Точное определение «размашистого, метафорического» стиля Золя (Лафарг) до сих пор не найдено. Предлагаемые формулировки: «реалистический символизм», «романтический натурализм» и т. п. заставляют подозревать выдающегося писателя в эклектике. «Отец натурализма» лучше других литераторов прошлого сознавал невозможность для художника отгородиться от влияния и запросов общества. В «Творчестве» Золя обвинил буржуазный строй в растлении и убийстве талантов. Но разве не угадал он также в страшной судьбе художника Клода трагедию социального одиночества? Творческую «свободу» писатель-гуманист понимал в конечном счете как отважную и опасную решимость автора работать вопреки буржуазной догме в духе передовых идей времени, пользуясь при этом разнообразной палитрой искусства.
Начиная с «Терезы Ракен» Золя упорно стремился дискредитировать кальки бытописателей и штампы «идеалистической» прозы, тяготеющей к «сверхъестественному» и «метафизике» («Экспериментальный роман»). В обстановке развития элитарных декадентских течений конца века он пытался отстаивать литературу как «земную деятельность», обращенную к массам. Не как эклектик, а как художник отважный и самобытный он часто дополнял материалы «опыта и наблюдения» подчеркивающими их результат средствами не менее патетическими и грандиозно-эффектными, чем у великого романтика Гюго, символикой эпизодов, описаний, настроений, более сложной и впечатляющей, чем у Малларме или Рембо, без их кризисных настроений.
Изучение «удивительного мира» Золя-художника в контексте мировоззрения и эстетики писателя — задача еще очень мало затронутая нашей наукой. Будущие исследователи этой проблемы не должны проходить мимо замечательных наблюдений С. М. Эйзенштейна.
«Фантастически одаренный кинематографист», зачинатель русской науки о фильме, талантливый художник и литератор Эйзенштейн называет Золя своим «любимым романистом». Он восхищается «удивительно образным... поэтическим и музыкальным строем» произведений Золя, новаторским изображением «среды», которая в его романах «симфонически видоизменяется в тон социальной драме». Называет «Ругон-Маккаров» «гигантским полотнищем пафоса», «до которого поднята материальная среда и предметы Второй империи, чтобы сквозь них так же неумолимо грохотал образ начала гибели и разложения буржуазии...»
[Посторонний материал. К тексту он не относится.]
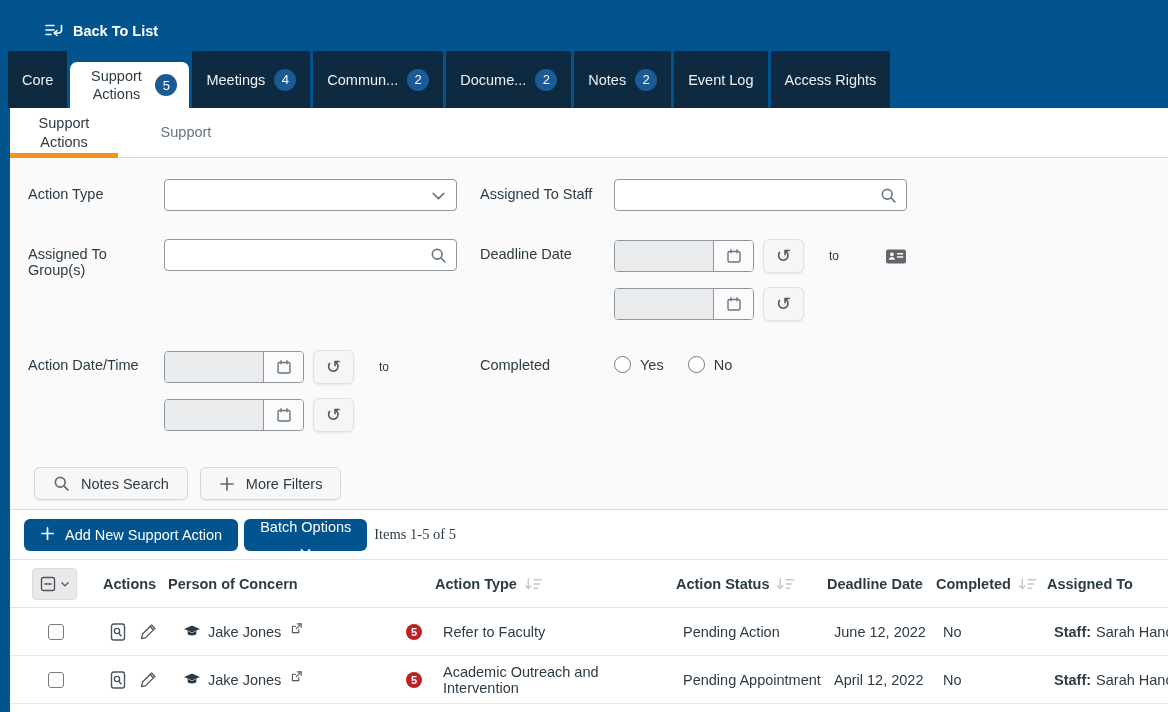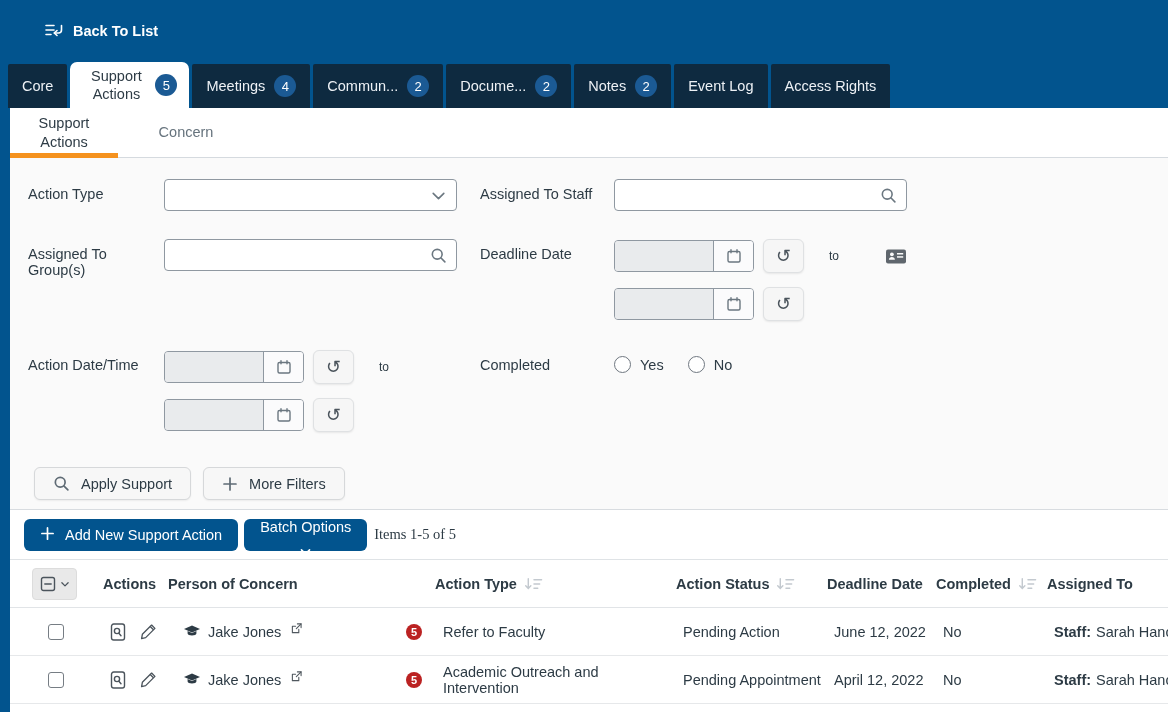--- a/index.html
+++ b/index.html
@@ -13,7 +13,7 @@
 
   
   .tabbar { background: #02548e; height: 46px; display: flex; align-items: flex-end; padding-left: 8px; gap: 3px; }
-  .tab { background: #0e2a40; color: #edf1f5; height: 44px; display: flex; align-items: center; gap: 9px; padding: 0 14px; font-size: 14.5px; border-radius: 2px 2px 0 0; cursor: pointer; white-space: nowrap; }
+  .tab { background: #0e2a40; color: #edf1f5; height: 57px; display: flex; align-items: center; gap: 9px; padding: 0 14px; font-size: 14.5px; border-radius: 2px 2px 0 0; cursor: pointer; white-space: nowrap; }
   .tab-badge { background: #1b5a94; color: #fff; border-radius: 50%; min-width: 22px; height: 22px; display: flex; align-items: center; justify-content: center; font-size: 13px; }
   .tab-badge:empty { display: none; }
   .tab.active { background: #fff; color: #2d3b45; height: 46px; border-radius: 7px 7px 0 0; padding: 0 12px 0 16px; }

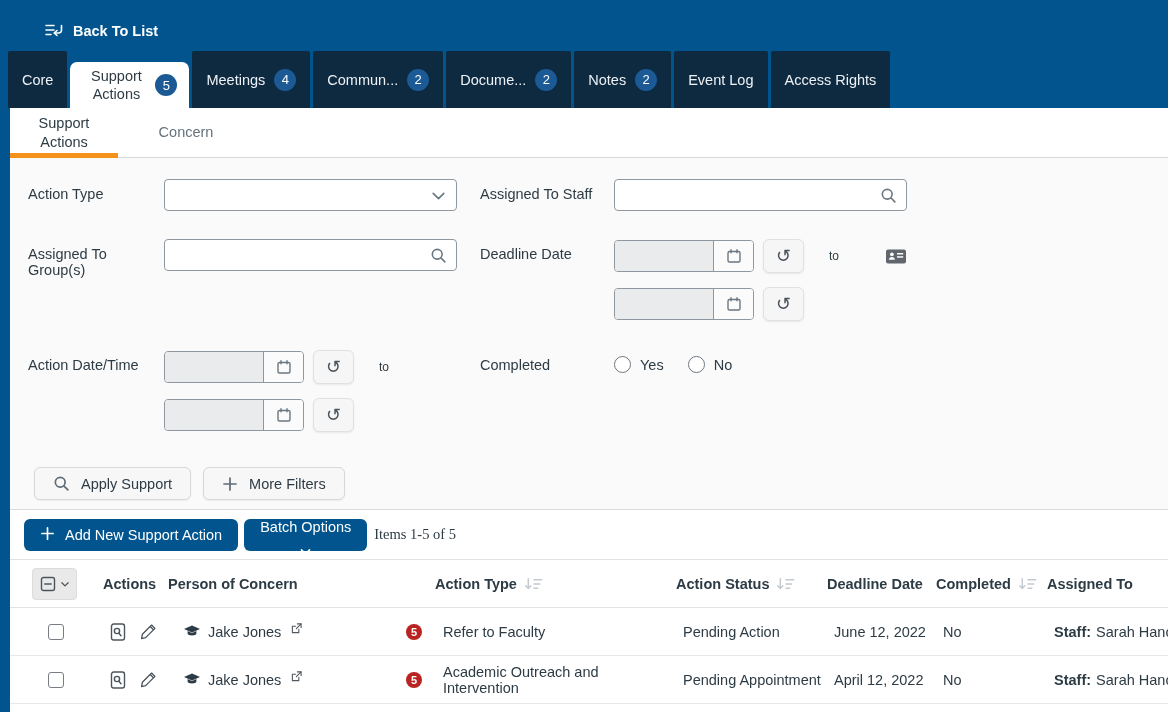--- a/index.html
+++ b/index.html
@@ -145,7 +145,7 @@
         <span class="subtab-underline"></span>
       </div>
       <div class="subtab inactive">
-        <span>Concern</span>
+        <span>Support</span>
       </div>
     </div>
 

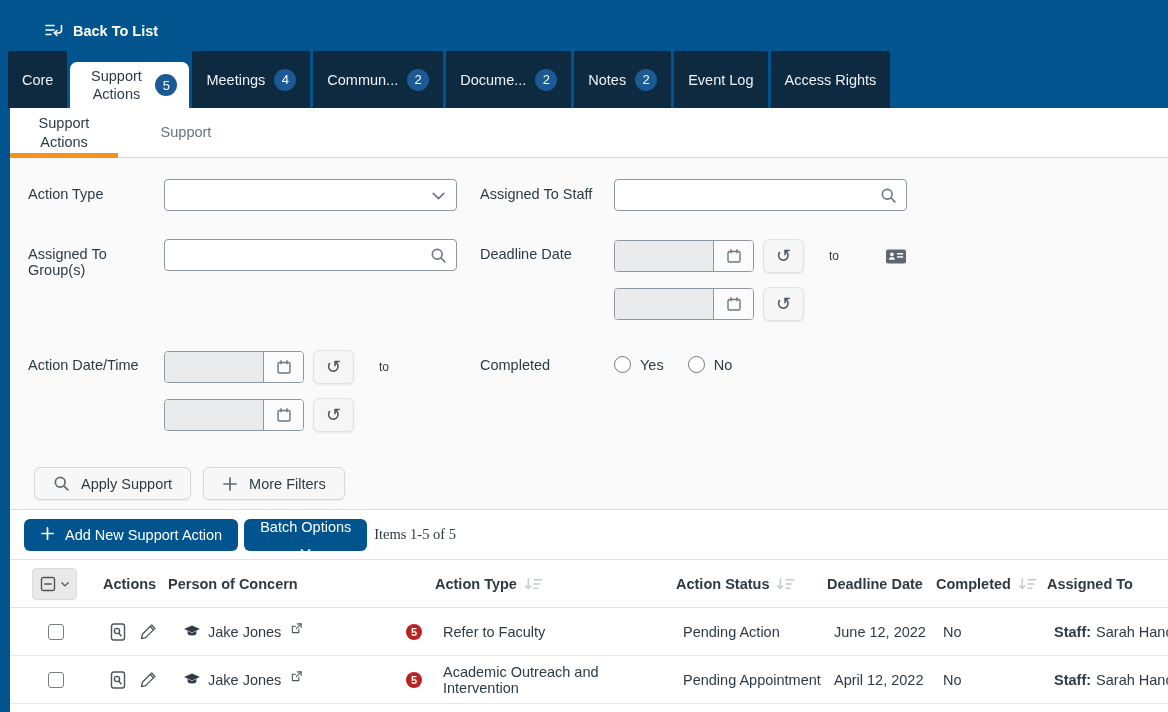--- a/index.html
+++ b/index.html
@@ -270,7 +270,7 @@
                 <path d="M10.4 10.4l3.6 3.6"></path>
               </svg>
           </span>
-          <span>Apply Support</span>
+          <span>Notes Search</span>
         </div>
         <div class="btn-light">
           <span class="bicon">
Эйзенштейн признается, что он использовал приемы «титанических обобщений», «экстатического дифирамба» у Золя при создании своих историко-революционных фильмов.
В курсе лекций по кинорежиссуре (1933—1934) С. М. Эйзенштейн привлекал пьесу и роман Золя «Тереза Ракен». Его анализ заслуживает внимания. «В этой драме,— говорил лектор, несмотря на весь ее «натурализм», звучит нечто от древней трагедийности. От неизбежности рока». Ее персонажи — «участники, по существу, мещанской драмы из «дневника происшествий»... бульварного листка. Но полицейский анекдот поднят здесь на котурны большой трагедии. Потому что сквозь драматургическую игру рокового обруча возмездия, который неумолимо держит в своих цепких лапах этих людей, проступает другая чудовищная лапа — лапа экономической зависимости Терезы от мадам Ракен... Лоран — с его моралью... сутенера, мечтающий о ленивом комфорте наследника лавочницы и рантье, готов на преступление... Вот элементы роковой связи, сталкивающие этих людей в заколдованный круг отношений, которым в условиях буржуазного уклада и морали нет выхода...
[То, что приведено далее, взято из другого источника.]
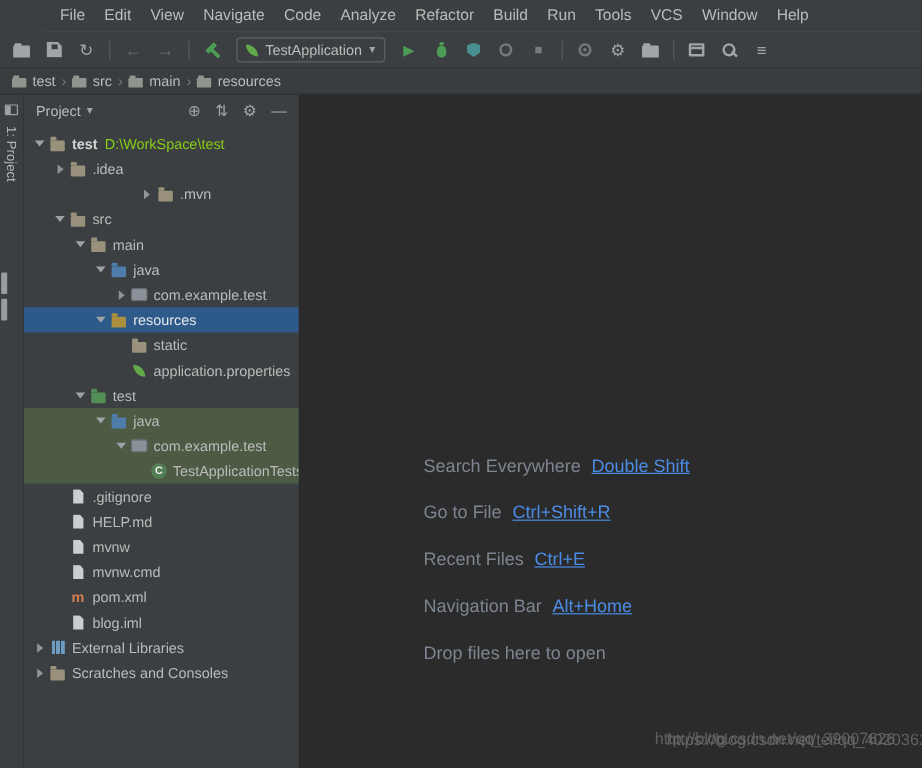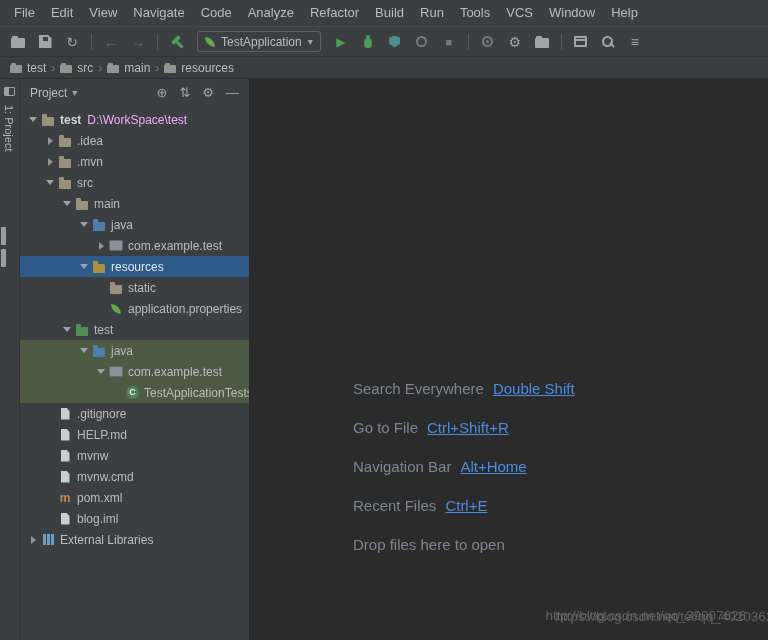--- a/index.html
+++ b/index.html
@@ -11,7 +11,7 @@
 
   
   .menubar { height:27px; flex:none; display:flex; align-items:center; padding-left:6px;
-             background:var(--panel); border-bottom:1px solid #474a4c; }
+             background:var(--panel); border-bottom:1px solid #474a4c;margin-left:36px; }
   .mi { padding:0 8px; line-height:26px; cursor:default; }
 
   

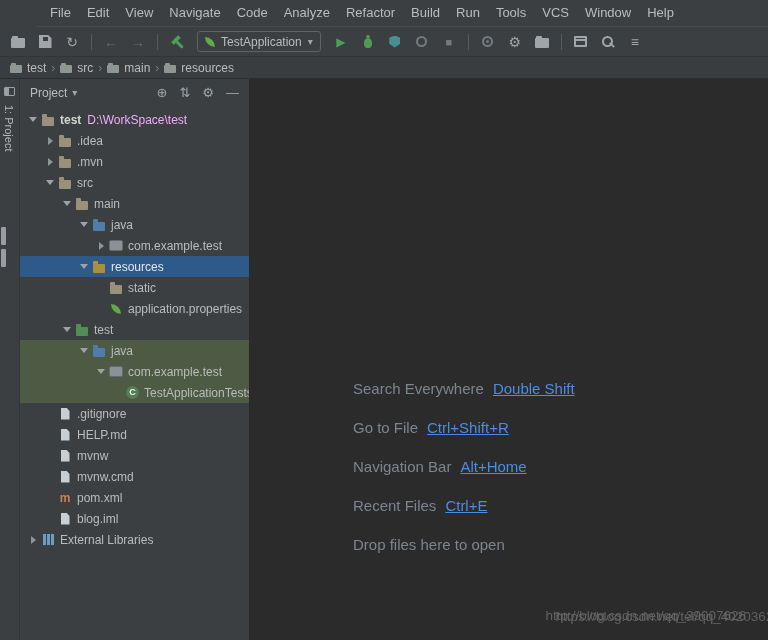--- a/index.html
+++ b/index.html
@@ -114,7 +114,7 @@
                        background:repeating-linear-gradient(90deg,#6d9dc5 0 3px,transparent 3px 4px); }
   .tlabel { }
   .tlabel.bold { font-weight:bold; color:#d4d4d4; }
-  .tpath { color:#f0abfc; margin-left:6px; }
+  .tpath { color:#84cc16; margin-left:6px; }
 
   .editor { flex:1; background:var(--editor); position:relative; min-width:0; }
   .shortcuts { position:absolute; left:103px; top:290px; }

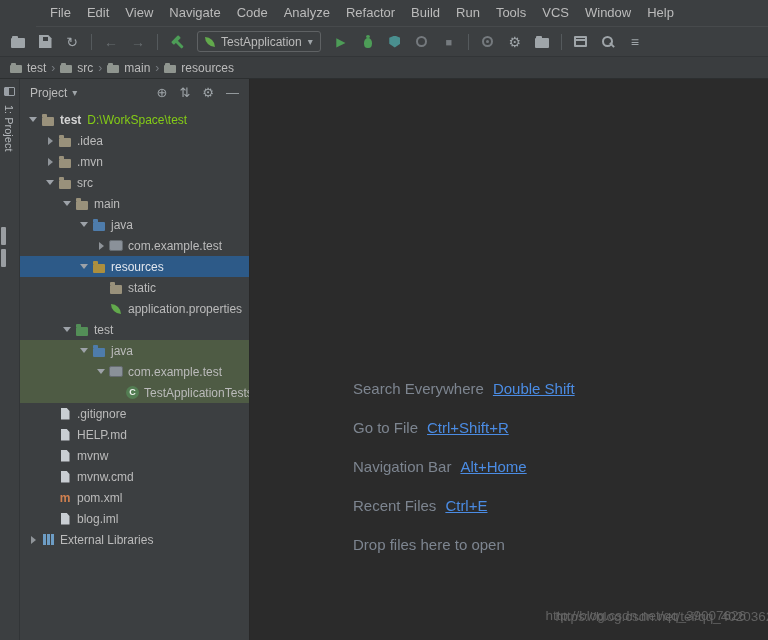--- a/index.html
+++ b/index.html
@@ -271,7 +271,7 @@
     </span>
   </div>
           <div class="tree-row">
-    <span class="row-inner" style="padding-left: 23px;">
+    <span class="row-inner" style="padding-left: 23px; justify-content: center;">
       <span class="exp closed"></span>
       <span class="tico i-folder f"></span>
       <span class="tlabel">.mvn</span>

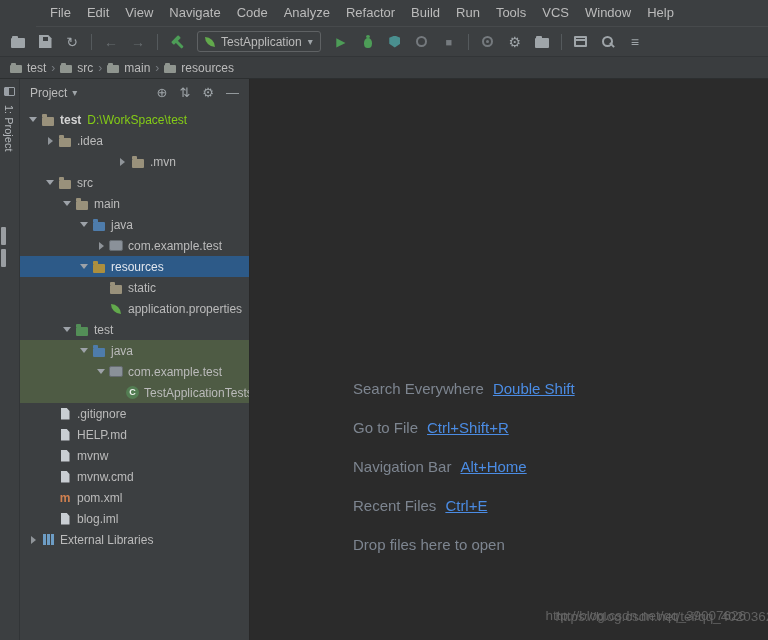--- a/index.html
+++ b/index.html
@@ -436,12 +436,12 @@
             <span class="skeys">Ctrl+Shift+R</span>
           </div>
           <div class="sline">
+            <span class="slabel">Recent Files</span>
+            <span class="skeys">Ctrl+E</span>
+          </div>
+          <div class="sline">
             <span class="slabel">Navigation Bar</span>
             <span class="skeys">Alt+Home</span>
-          </div>
-          <div class="sline">
-            <span class="slabel">Recent Files</span>
-            <span class="skeys">Ctrl+E</span>
           </div>
           <div class="sline">
             <span class="slabel">Drop files here to open</span>

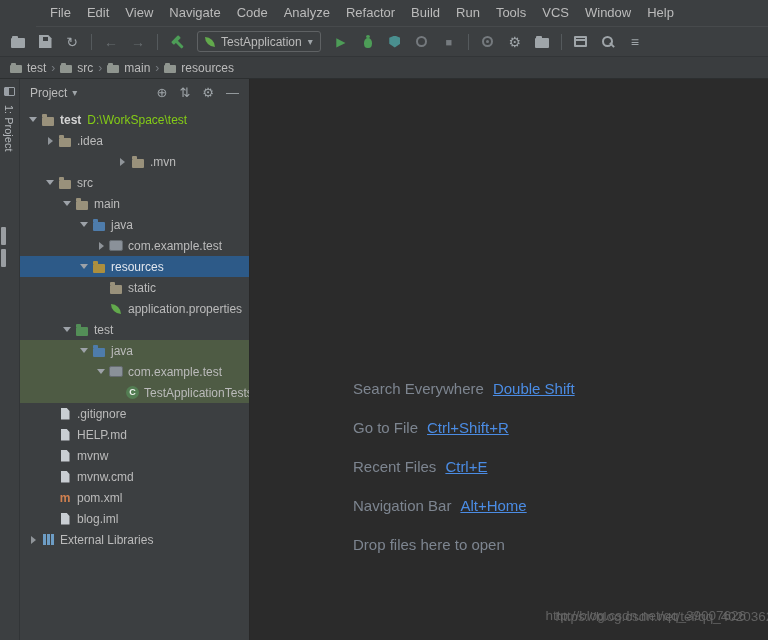--- a/index.html
+++ b/index.html
@@ -422,6 +422,14 @@
 
     </span>
   </div>
+          <div class="tree-row">
+    <span class="row-inner" style="padding-left: 6px;">
+      <span class="exp closed"></span>
+      <span class="tico i-scratch f"></span>
+      <span class="tlabel">Scratches and Consoles</span>
+
+    </span>
+  </div>
         </div>
     </div>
Понимание «Терезы Ракен» как ступеньки на пути к «Ругон-Маккарам» отвечает выводам данной книги. Золя начинал с антитезиса. «Тереза Ракен» и «Мадлена Фе-ра» — «антироманы» по отношению к тривиальной беллетристике середины прошлого века. Но их автор был не из породы разрушителей, а из племени строителей.
«Натуралистическое» творчество Золя — со всеми его достоинствами и срывами — искусство положительного потенциала, действенный поиск правды. Путь художника на рубеже 70-х годов корректировала история — уроки всенародного бедствия в годину войны, трагедия Коммуны.